▶ [Data extract]
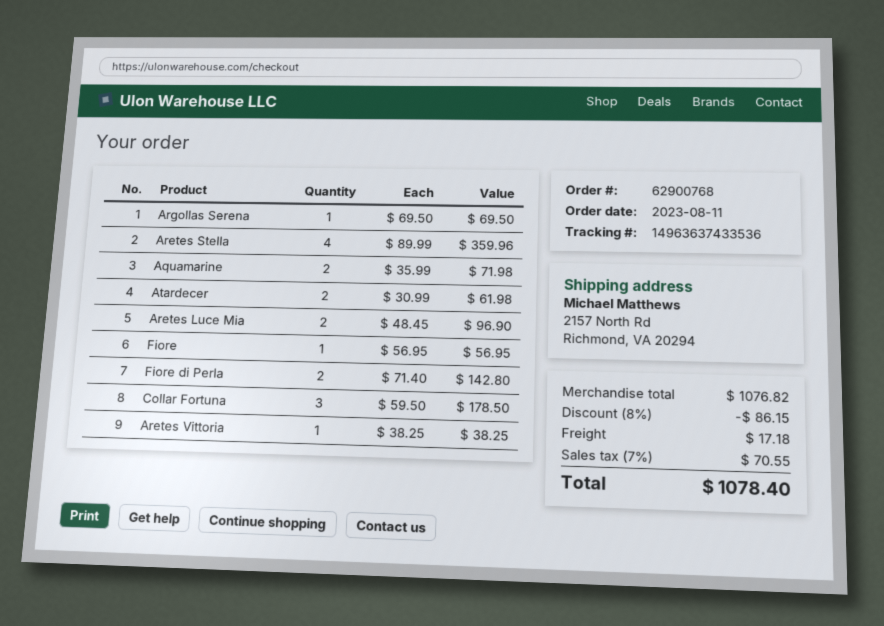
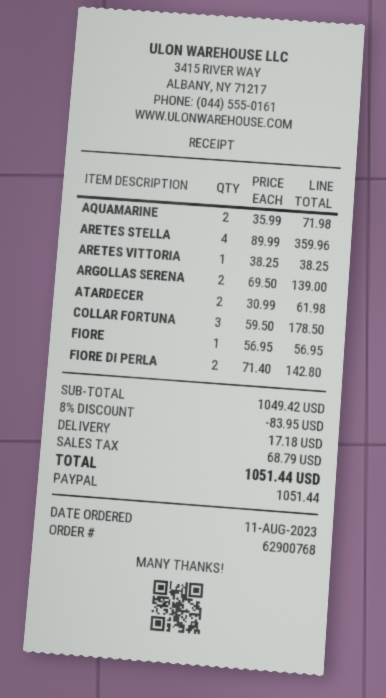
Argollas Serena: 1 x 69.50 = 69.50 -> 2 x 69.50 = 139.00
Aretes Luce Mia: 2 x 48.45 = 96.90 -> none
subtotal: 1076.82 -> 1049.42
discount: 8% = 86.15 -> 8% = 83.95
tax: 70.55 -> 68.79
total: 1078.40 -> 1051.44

▶ [Work item] The answer should consist of the lines from the one with "Aretes Luce Mia: 2 x 48.45 = 96.90 -> none" through the last line of the entries, duplicated exactly and nothing more.

▶ [Answer below]
Aretes Luce Mia: 2 x 48.45 = 96.90 -> none
subtotal: 1076.82 -> 1049.42
discount: 8% = 86.15 -> 8% = 83.95
tax: 70.55 -> 68.79
total: 1078.40 -> 1051.44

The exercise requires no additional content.